The block may be intermittent and applied only when the vagus is stimulated by the patch electrode 62. The preferred nerve conduction block is an electronic block created by a signal at the vagus by an electrode 100 controlled by the previously described control system. The nerve conduction block can be any reversible block. For example, cryogenics (either chemically or electronically induced) or drug blocks can be used. An electronic cryogenic block may be a Peltier solid-state device which cools in response to a current and may be electrically controlled to regulate cooling. Drug blocks may include a pump-controlled subcutaneous drug delivery.

With such an electrode conduction block, the block parameters (signal type and timing) can be altered by a controller and can be coordinated with the pacing signals to block only during pacing._A representative blocking signal is a 500 Hz signal with other parameters (e.g., timing and current) matched to be the same as the pacing signal).
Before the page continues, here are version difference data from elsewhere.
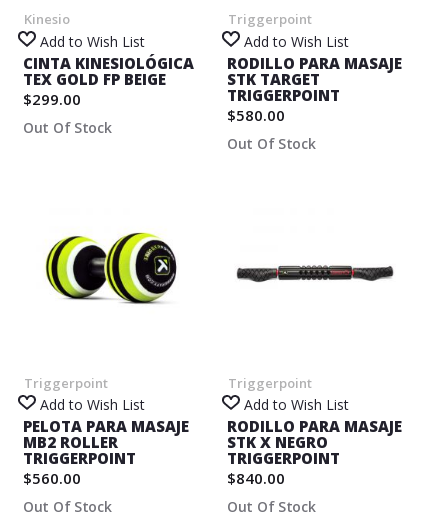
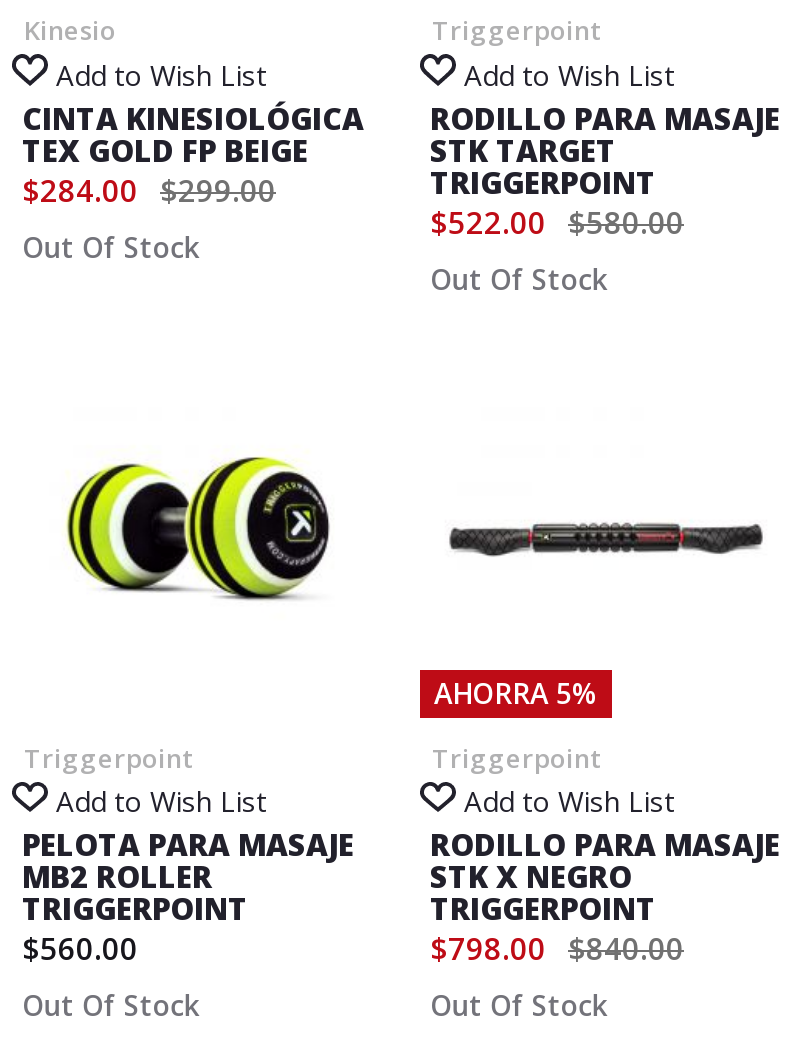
- $299.00
+ $284.00 $299.00

- $580.00
+ $522.00 $580.00

+ AHORRA 5%

- $840.00
+ $798.00 $840.00
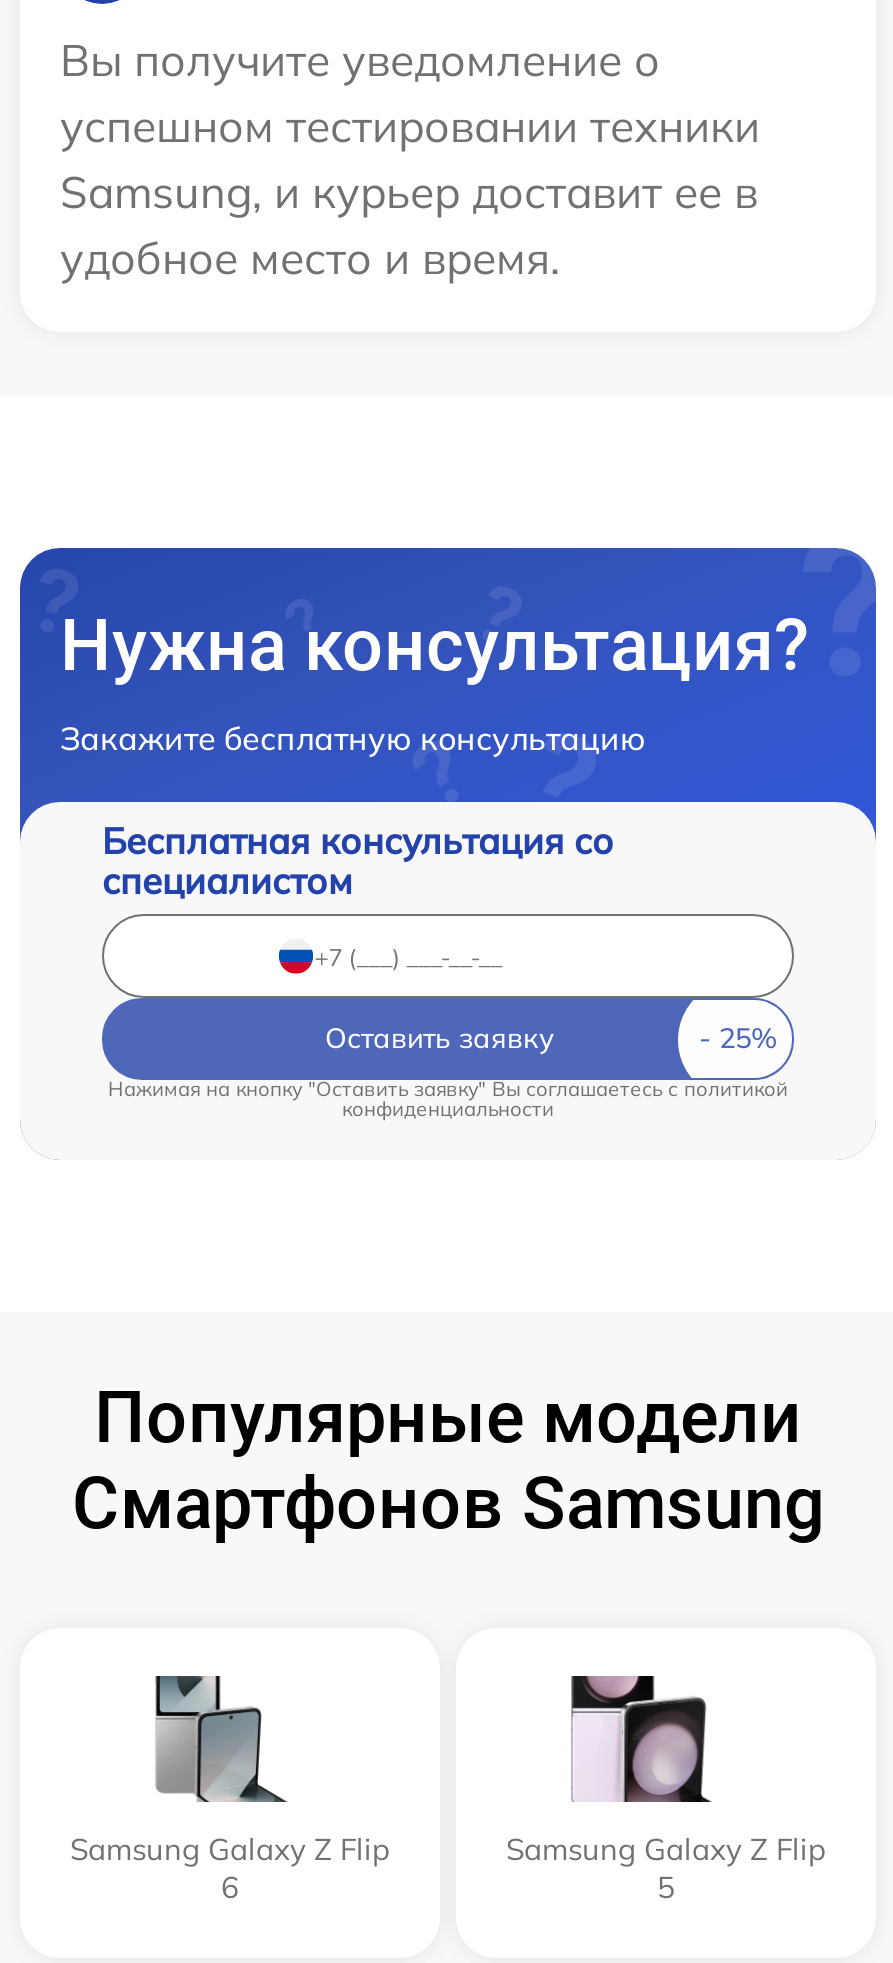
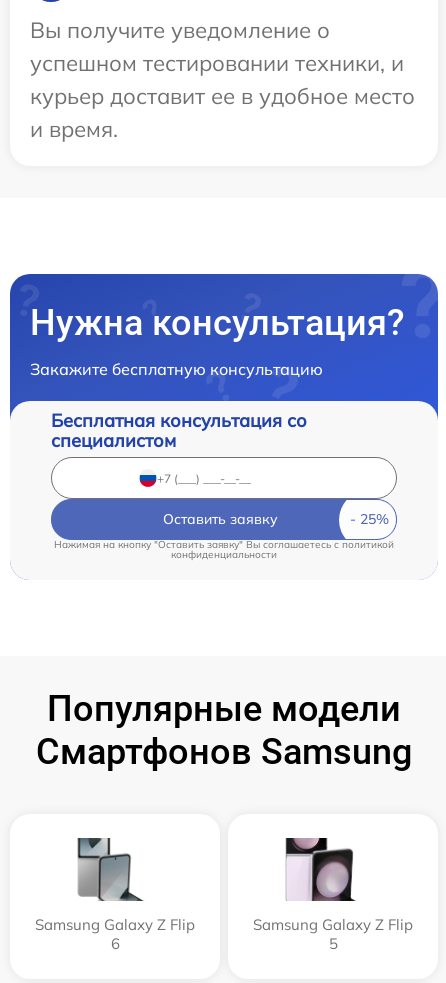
- успешном тестировании техники
- Samsung, и курьер доставит ее в
- удобное место и время.
+ успешном тестировании техники, и
+ курьер доставит ее в удобное место
+ и время.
The precise signal to achieve blocking may vary from patient to patient and nerve site. The precise parameters can be individually tuned to achieve neural transmission blocking at the blocking site.
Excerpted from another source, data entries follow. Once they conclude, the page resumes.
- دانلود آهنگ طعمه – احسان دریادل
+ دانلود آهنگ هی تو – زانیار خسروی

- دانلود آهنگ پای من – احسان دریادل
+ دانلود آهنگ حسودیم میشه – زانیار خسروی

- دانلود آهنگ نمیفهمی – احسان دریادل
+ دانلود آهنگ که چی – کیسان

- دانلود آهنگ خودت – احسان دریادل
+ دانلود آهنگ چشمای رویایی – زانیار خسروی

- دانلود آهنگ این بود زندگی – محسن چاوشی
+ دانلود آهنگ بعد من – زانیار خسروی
While an alternating current blocking signal is described, a direct current (e.g., −70 mV DC) could be used. The foregoing specific examples of blocking signals are representative only. Other examples and ranges of blocking signals are described in the afore-mentioned literature (all incorporated herein by reference). As will be more fully described, the present invention gives a physician great latitude in selected stimulating and blocking parameters for individual patients.
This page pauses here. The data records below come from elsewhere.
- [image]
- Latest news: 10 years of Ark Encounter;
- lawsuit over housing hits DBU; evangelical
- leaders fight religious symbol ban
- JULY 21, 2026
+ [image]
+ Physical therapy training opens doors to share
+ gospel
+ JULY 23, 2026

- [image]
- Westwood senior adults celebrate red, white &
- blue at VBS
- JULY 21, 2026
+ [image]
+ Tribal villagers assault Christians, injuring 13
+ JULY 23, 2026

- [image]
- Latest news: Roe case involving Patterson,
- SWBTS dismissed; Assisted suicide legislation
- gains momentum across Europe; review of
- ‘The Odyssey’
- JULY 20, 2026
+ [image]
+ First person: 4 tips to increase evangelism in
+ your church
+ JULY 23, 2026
As described, the parameters of the stimulating and blocking electrodes 62, 100 can be inputted via a controller and, thereby, modified by a physician. The blocking electrode can also be controlled by an implanted controller and feedback system. For example, physiologic parameters (e.g., heart rate, blood pressure, etc.) can be monitored. The blocking signal can be regulated by the controller to maintain measured parameters in a desired range. For example, blocking can be increased to maintain heart rate within a desired rate range during stimulation pacing.

With the benefit of blocking as described, the stimulation therapy can be applied more regularly (e.g., intermittently throughout the day) and need not be limited to times when an onset of need for therapy (e.g., a sensed onset of an epileptic seizure) is detected. This eliminates the need for complicated and potentially unreliable event detection and permits the use of the therapy to avoid an event before it starts.

C. Teachings of Prior Art for Near-Diaphragmatic Application

For ease of illustrating the present invention in a preferred embodiment for treating movement disorders, the description of the invention of U.S. Pat. No. 6,622,038 to Barret et al. dated Sep. 16, 2003 (the “038 patent” and incorporated herein by reference) is presented in this section of this application.

According to the '038 patent, a generally suitable form of neurostimulator for use in the apparatus and method of the invention of the '038 patent is disclosed, for example, in U.S. Pat. No. 5,154,172 (incorporated herein by reference) (the device also referred to from time to time herein as a NeuroCybernetic Prosthesis or NCP device (NCP is a trademark of Cyberonics, Inc. of Houston, Tex.)). Certain parameters of the electrical stimuli generated by the neurostimulator are programmable, preferably by means of an external programmer (not shown) in a conventional manner for implantable electrical medical devices.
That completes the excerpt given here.